Les entreprises face à l'IFI

Le tout nouvel impôt sur la fortune immobilière (IFI) n'est pas seulement l'ISF sur des actifs immobiliers… c'est aussi un empilement de règles complexes mises en place pour limiter son optimisation. La moindre réorganisation patrimoniale est ainsi susceptible de contrarier la situation fiscale des contribuables.

Trois experts se sont relayés pour donner les clés de compréhension des conséquences de ces règles complexes sur les actifs et sur les passifs concernés. Ils ont prodigué de bons conseils, à partir de quelques exemples simples et courants tels que l'acquisition ou la mise en société d'immeubles, ou encore l'organisation d'activités professionnelles.

Jean-François Desbuquois, avocat associé Fidal, s'est focalisé sur la question de l'immobilier professionnel « qui intéresse de nombreux clients chefs d'entreprise ».

Avec l'IFI, le législateur a exclu et exonéré les immeubles à usage professionnel afin de ne pas freiner l'activité productive.

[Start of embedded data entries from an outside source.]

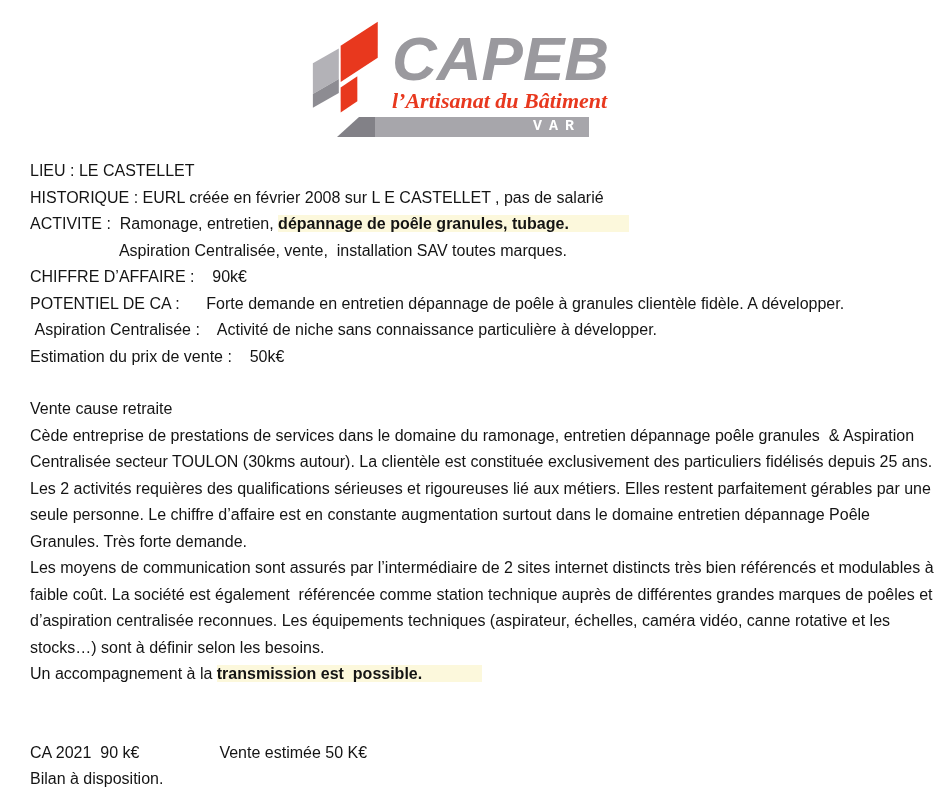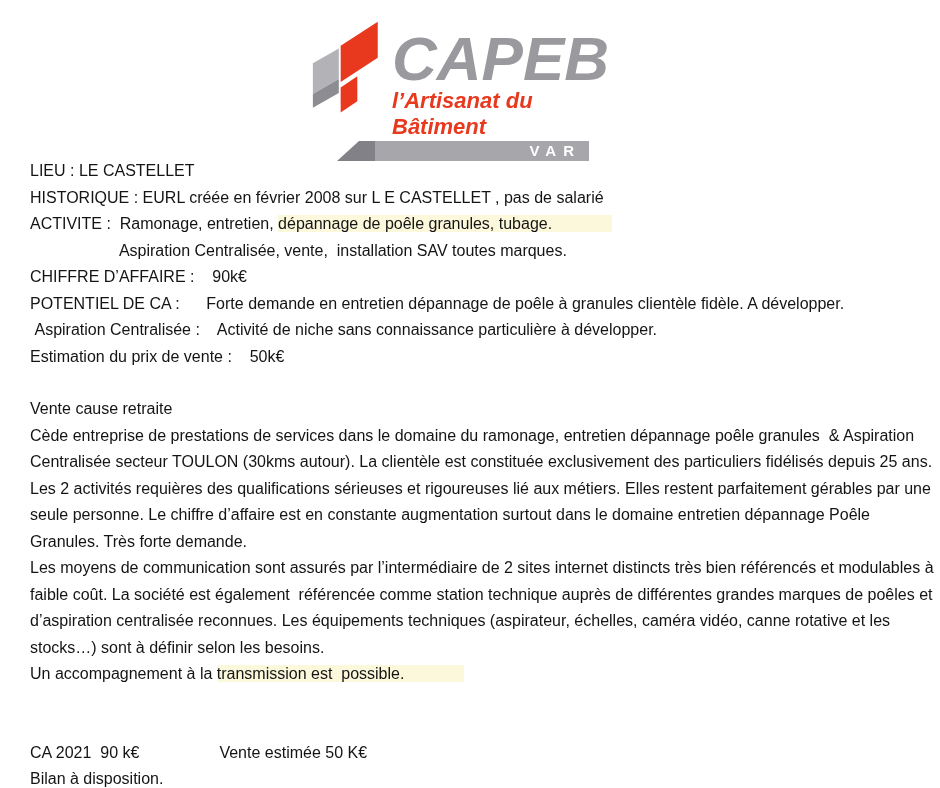"l’Artisanat du Bâtiment" .tagline { font-family: Liberation Sans, sans-serif -> Liberation Serif, serif }
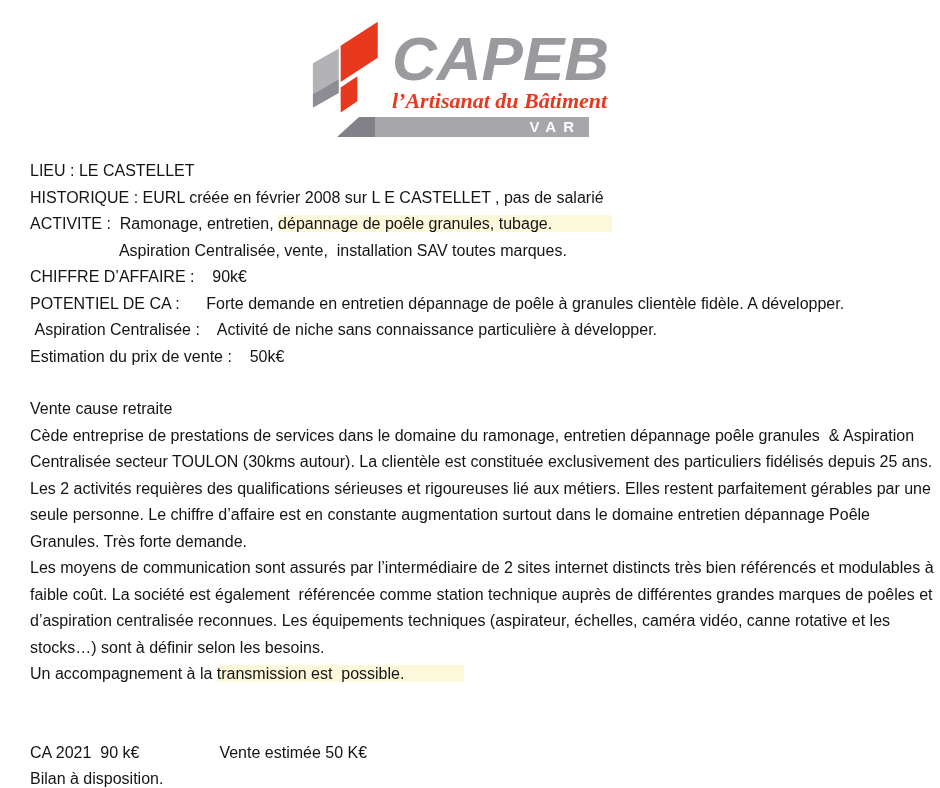"VAR" .logo-bar span { font-family: none -> Liberation Mono, monospace }
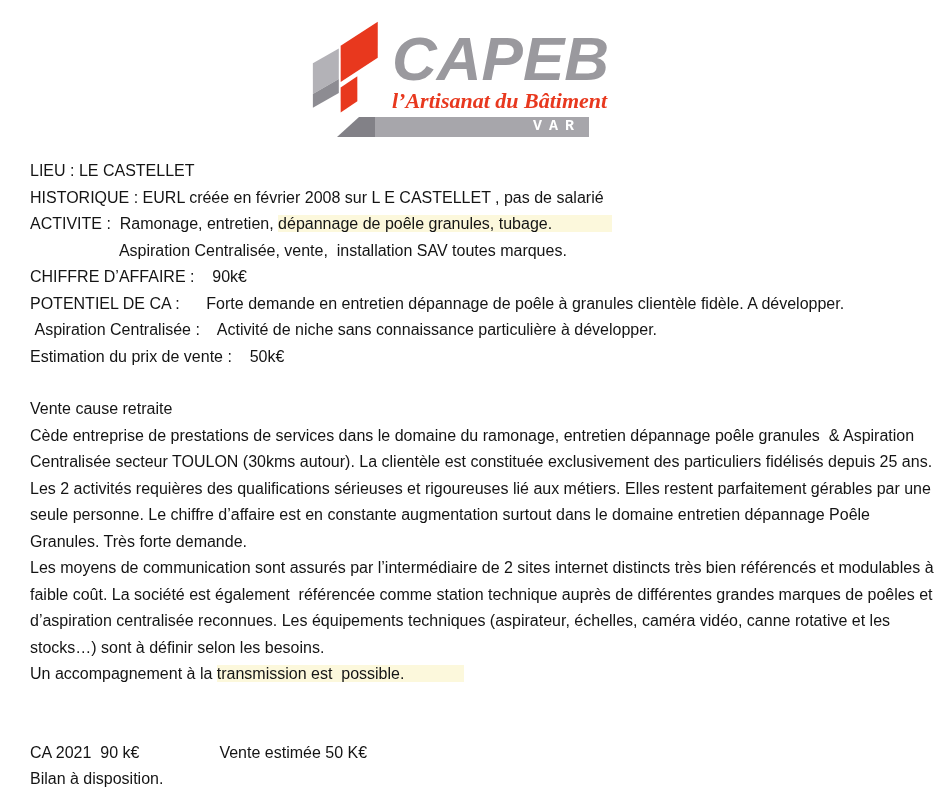"dépannage de poêle granules, tubage." .hl { font-weight: none -> bold }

Toutefois, « il a voulu imposer l'immobilier lorsqu'il est détenu économiquement à travers des structures sociétaires », a souligné l'avocat.

A travers l'exemple complexe de la holding animatrice, Maître Desbuquois a expliqué comment exonérer d'impôt la plus grande partie des « biens professionnels ». Pour cet expert,
« le mécanisme est plus compliqué que ce qu'il était avec l'ISF » car c'est plus difficile de savoir ce qui entre dans l'assiette de l'impôt.

Richard Chalier a aussi expliqué concrètement, à travers des cas pratiques, comment traiter l'IFI des biens professionnels.
« Il semble que l'immobilier logé au sein du groupe paraît mieux traité que celui logé à l'extérieur », a-t-il relevé, notamment à travers une holding animatrice.

Luc Jaillais, avocat associé Francis Lefebvre, a quant à lui pris à bras-le-corps le sujet de la prise en compte des dettes des entreprises.

De quoi bien informer les COP afin qu'ils évitent de mettre leurs clients dans l'embarras sans le vouloir et qu'ils puissent tirer le meilleur parti des nouveaux textes.

Fidroit lance une plateforme pour promouvoir le COP

L'équipe Fidroit et son président, Olivier Rozenfeld, ont profité de ce colloque annuel pour présenter la nouvelle Communauté de conseillers en organisation patrimoniale (COP).

C'est devant plus de 650 professionnels du patrimoine que le site de promotion de cette communauté professionnelle a été dévoilé. Une plateforme dont l'objectif est de donner plus de visibilité à des professionnels engagés dans une démarche de conseil et dont l'existence, les compétences et les champs d'intervention sont parfois méconnus.

« Le Conseil en organisation patrimoniale, le fameux COP, a désormais accès à des outils digitaux pour faciliter son exercice professionnel », a lancé Olivier Rozenfeld, fier d'ouvrir le 21e colloque Fidroit.

Pour aller plus loin dans l'accompagnement des conseillers en gestion de patrimoine (CGP), Fidroit a également créé une équipe interprofessionnelle et lancera prochainement, en partenariat avec l'IAE de Lyon, un certificat de COP.